This is correct. Most add-in cards for drives, such as RAID controllers or M.2 adapters, are built around the BIOS design and as such won't allow you to boot from drives connected to it.
As for the original question, this is what BF1's load sequence looks like from a system perspective;
I joined just as a map was finishing, but actually got into the game just before it ended. The red line is when the loading starts, and the green line is when it ends. Despite running on a SATA-3 SSD that can push 500MB/s in sequential read speeds, the maximum load I saw from it was around 240MB/s during BF4 map loading. My HDD can push 150MB/s read speeds without a problem, but the access time on it means that large games aren't suitable for running from it.
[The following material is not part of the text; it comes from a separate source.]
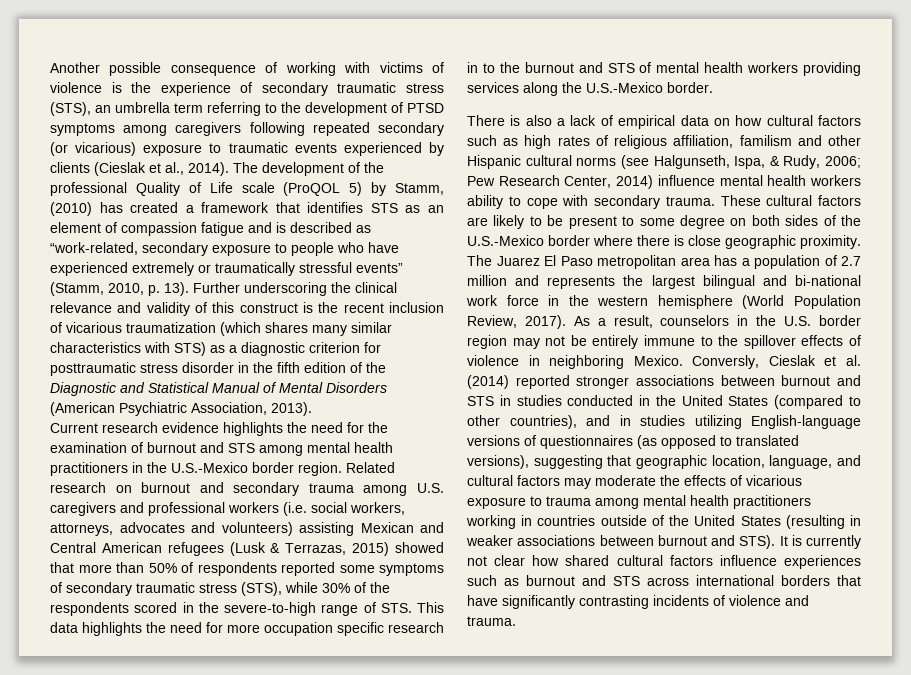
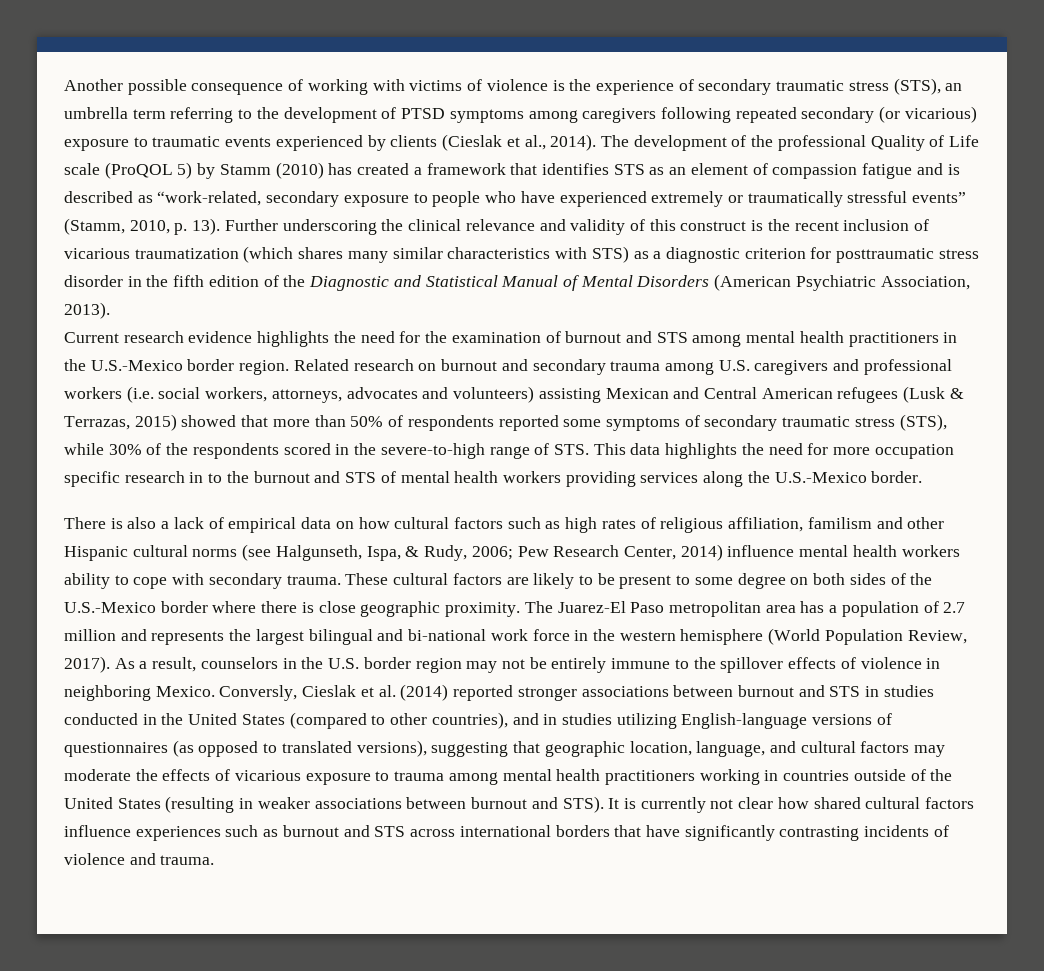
- The development of the professional Quality of Life scale (ProQOL 5) by Stamm, (2010) has created a framework that identifies STS as an element of compassion fatigue and is described as “work-related, secondary exposure to people who have experienced extremely or traumatically stressful events” (Stamm, 2010, p. 13).
+ The development of the professional Quality of Life scale (ProQOL 5) by Stamm (2010) has created a framework that identifies STS as an element of compassion fatigue and is described as “work-related, secondary exposure to people who have experienced extremely or traumatically stressful events” (Stamm, 2010, p. 13).
- The Juarez El Paso metropolitan area has a population of 2.7 million and represents the largest bilingual and bi-national work force in the western hemisphere (World Population Review, 2017).
+ The Juarez-El Paso metropolitan area has a population of 2.7 million and represents the largest bilingual and bi-national work force in the western hemisphere (World Population Review, 2017).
The access speeds are the key for SSD's, so even buying a moderately sized SATA SSD would be a good upgrade. The 2GB/s speeds are only in benchmarks which tend to use one large continuous file, which once access is setup, doesn't need to be done again. With games, since they're lots of smaller files, access speeds are king. Further to this, every large multiplayer game does a lot of network sync either before or after load or both before and after. Install a game to an SSD, and you've still got to deal with this which becomes one of the bigger delays in getting into game.
With all that said, you won't be bottlenecked by setting it into a converter in real world usage. The only time you should expect to see some limits is if you're running benchmarks. PCIE 2.0 still offers 500MB/s per lane, so a 4x slot or adapter, which is likely what the add-in card runs on, will still offer 2GB/s maximum throughput. Trust me - you genuinely don't need even that much for a gaming rig.